A Changing Borough
Brooklyn’s population continued to grow well into the twentieth century. The borough was a center of manufacturing and offered employment opportunities to both long-time New Yorkers and new immigrants. By the 1950s, however, this all began to change.
In the 1960s, deindustrialization hit Brooklyn hard. Large-scale container shipping prompted the rapid decline of Brooklyn’s port. The U.S. military closed the Brooklyn Navy Yard in 1966, causing nine thousand workers to lose their jobs. As stable manufacturing jobs left Brooklyn, so did much of the white population, including middle-class residents who fled to the suburbs of Long Island, Staten Island, and beyond. The 1977 New York City blackout, which led to widespread arson and looting in a number of Brooklyn neighborhoods, was perhaps the most powerful symbol of Brooklyn’s struggles in this era.

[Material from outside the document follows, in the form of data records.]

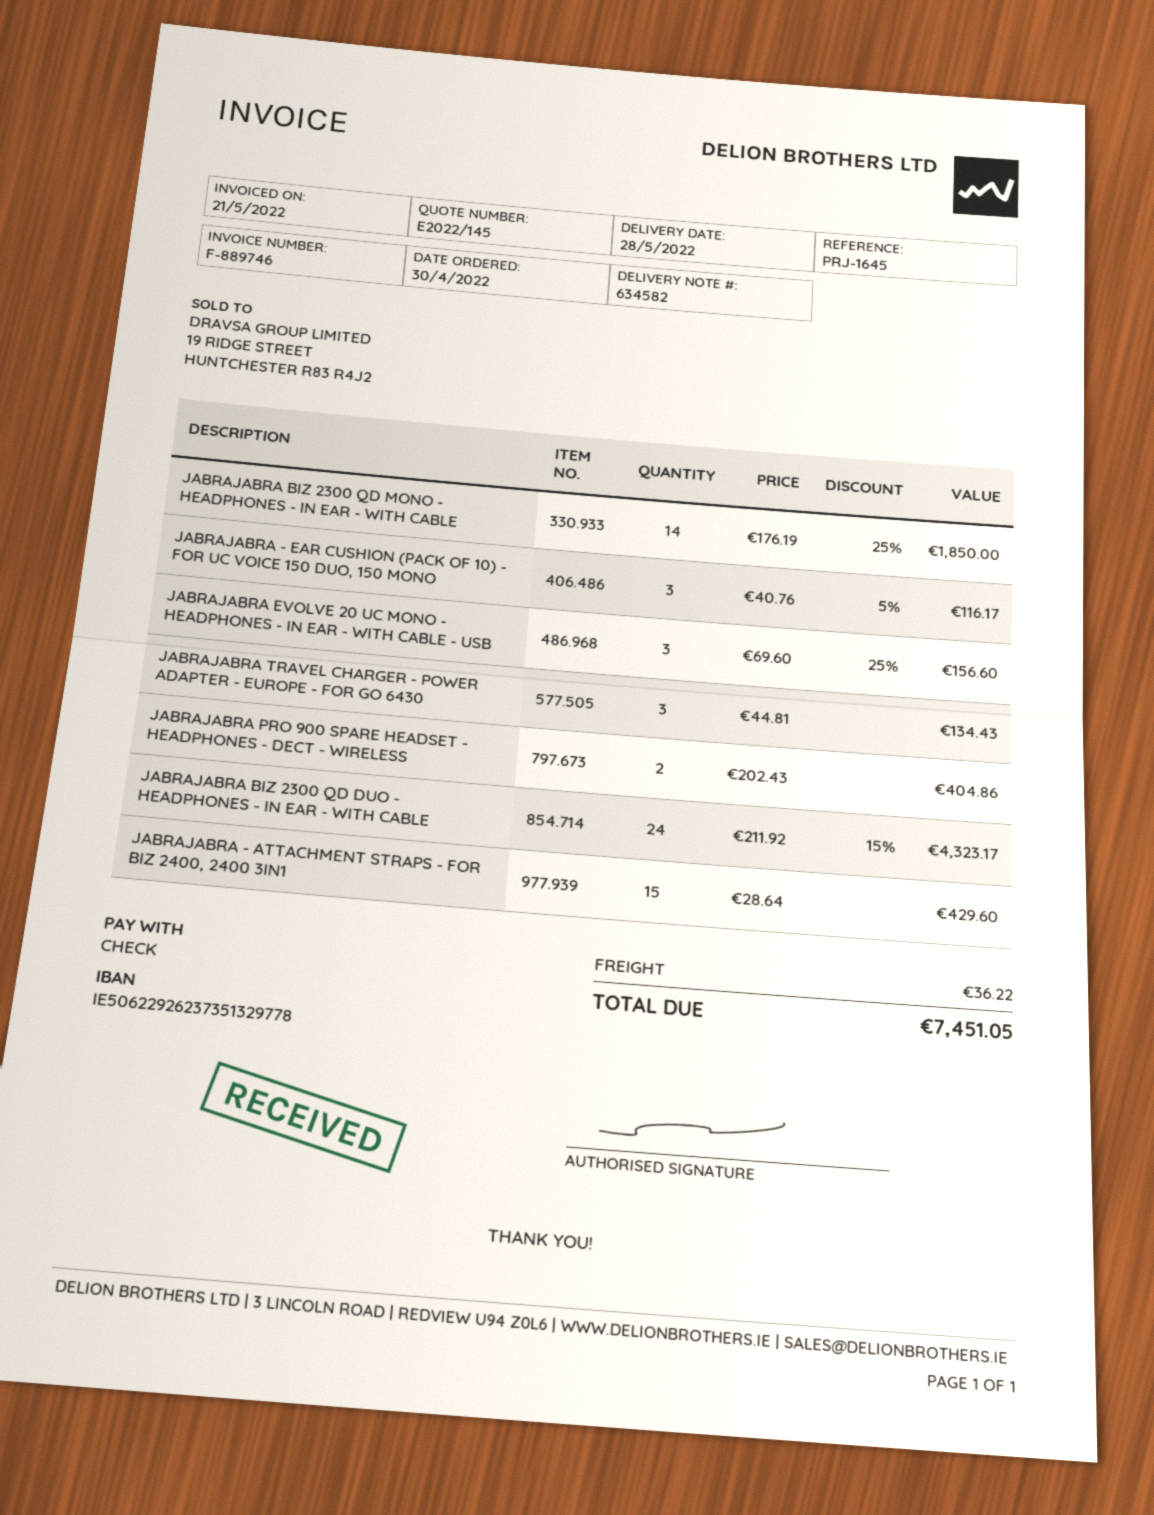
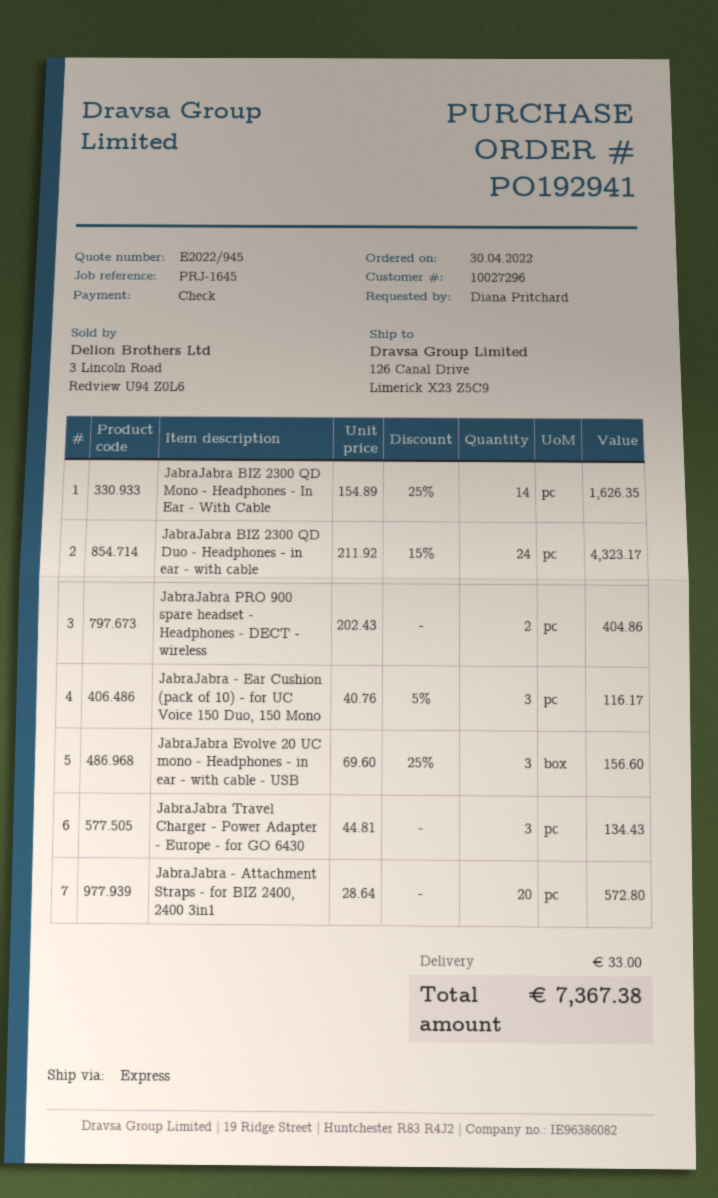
quote number: E2022/145 -> E2022/945
JABRAJABRA BIZ 2300 QD MONO - HEADPHONES - IN EAR - WITH CABLE: 14 x 176.19 - 25% = 1850.00 -> 14 x 154.89 - 25% = 1626.35
JABRAJABRA - ATTACHMENT STRAPS - FOR BIZ 2400, 2400 3IN1: 15 x 28.64 = 429.60 -> 20 x 28.64 = 572.80
shipping: 36.22 -> 33.00
total: 7451.05 -> 7367.38

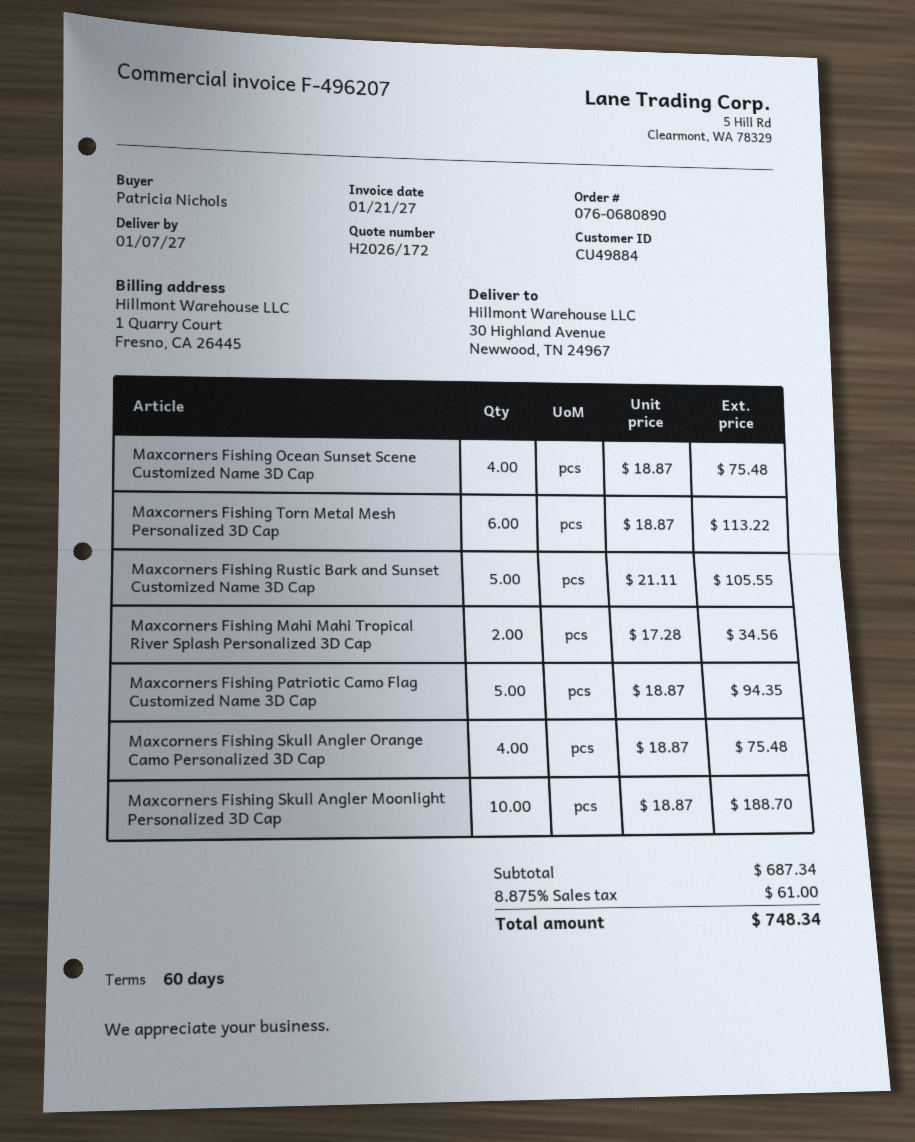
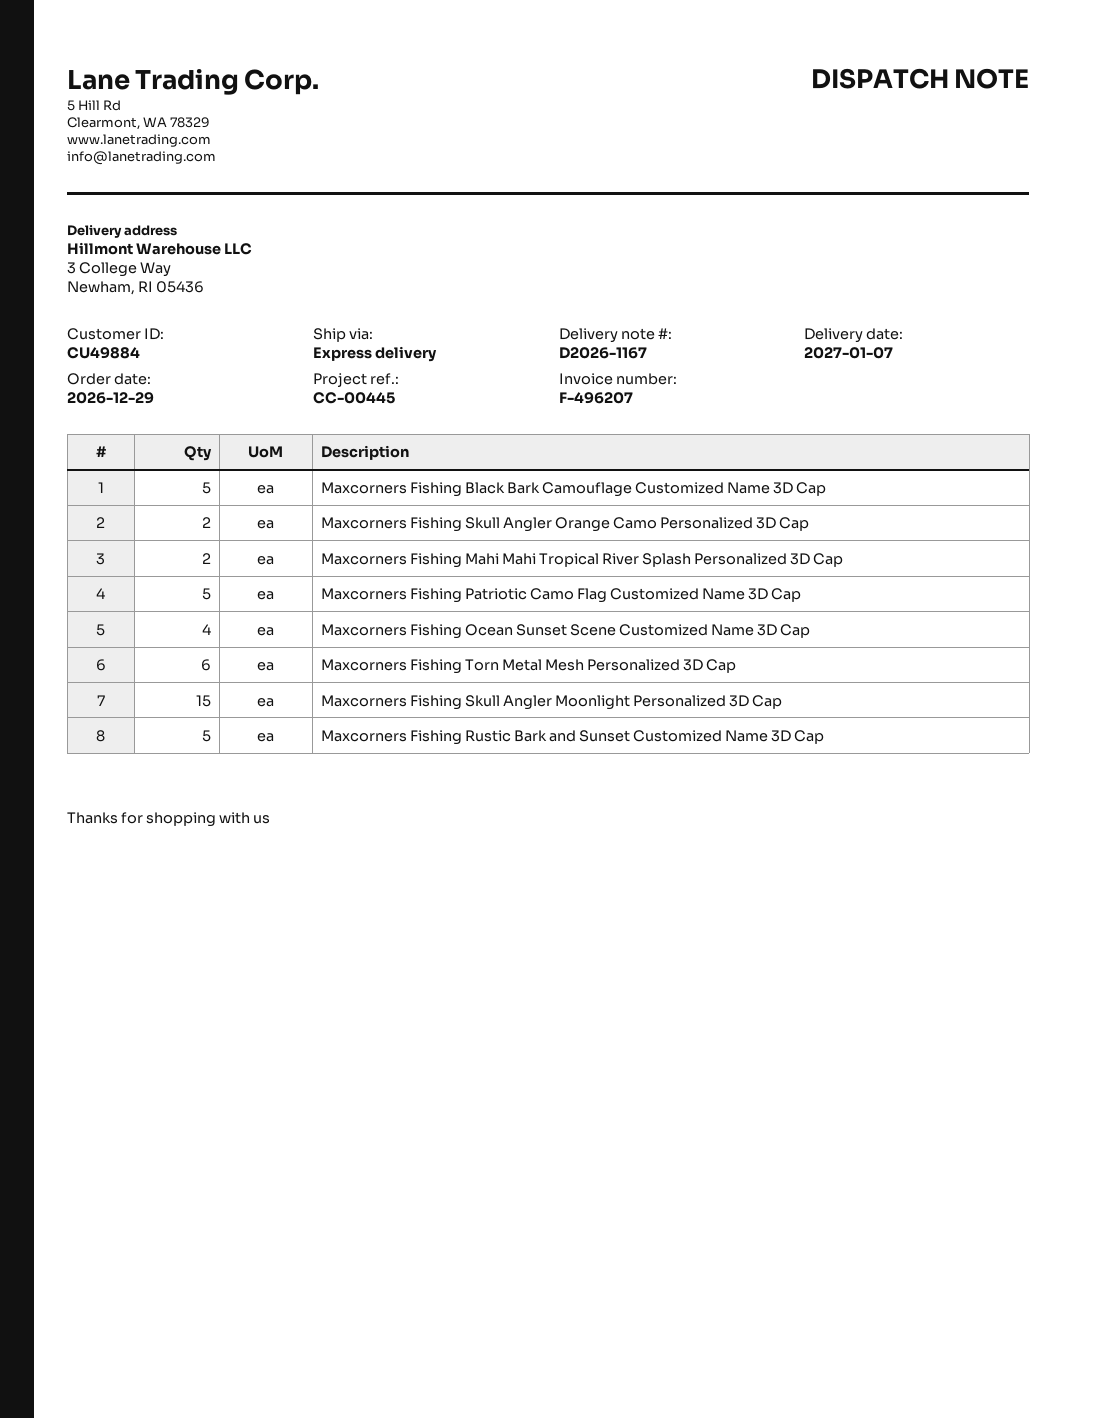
ship to: 30 Highland Avenue, Newwood, TN 24967 -> 3 College Way, Newham, RI 05436
Maxcorners Fishing Skull Angler Orange Camo Personalized 3D Cap: 4 -> 2
Maxcorners Fishing Skull Angler Moonlight Personalized 3D Cap: 10 -> 15
Maxcorners Fishing Black Bark Camouflage Customized Name 3D Cap: none -> 5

Student publications provide a lens to examine the issues that were important to The Packer Collegiate Institute students over time. For example, a 1944 issue of the Packer Current features a poem on the shortage of eligible bachelors due to war. The poem, titled “A Short Discourse on the Seriousness of the Man Shortage,” is actually a humorous take on “Polly Packer” having to settle for a less-than-desirable man since all the good men are “over there.” This problem lies in contrast with a 1985 issue of the Packer Herald that references a presentation given by Keisha Bell, president of the 1986 senior class, who spoke out on the issue of teen pregnancy that was impacting her peers in her Brooklyn neighborhood of Bedford-Stuyvesant.
The 1990s saw a revitalization of Brooklyn. Crime levels dropped, artists and entrepreneurs returned and put their own mark on neighborhoods, and the Navy Yard was transformed and rebranded as a center for new Brooklyn industries. Brooklyn is again a center of food, culture, and family life, and Packer remains an essential part of the borough’s history and future.
However, the gentrification of Brooklyn has also forced Packer to think about its identity and the type of school that it wants to be. According to a 2012 New York Times article, an increasing percentage of Packer’s student body commutes from Manhattan. The change in Brooklyn’s reputation has meant that, increasingly, parents are willing to send their children to the outer boroughs for a private education. As a result, Packer has seen an influx of wealth, and must contend with its growing reputation as an increasingly elite and competitive institution.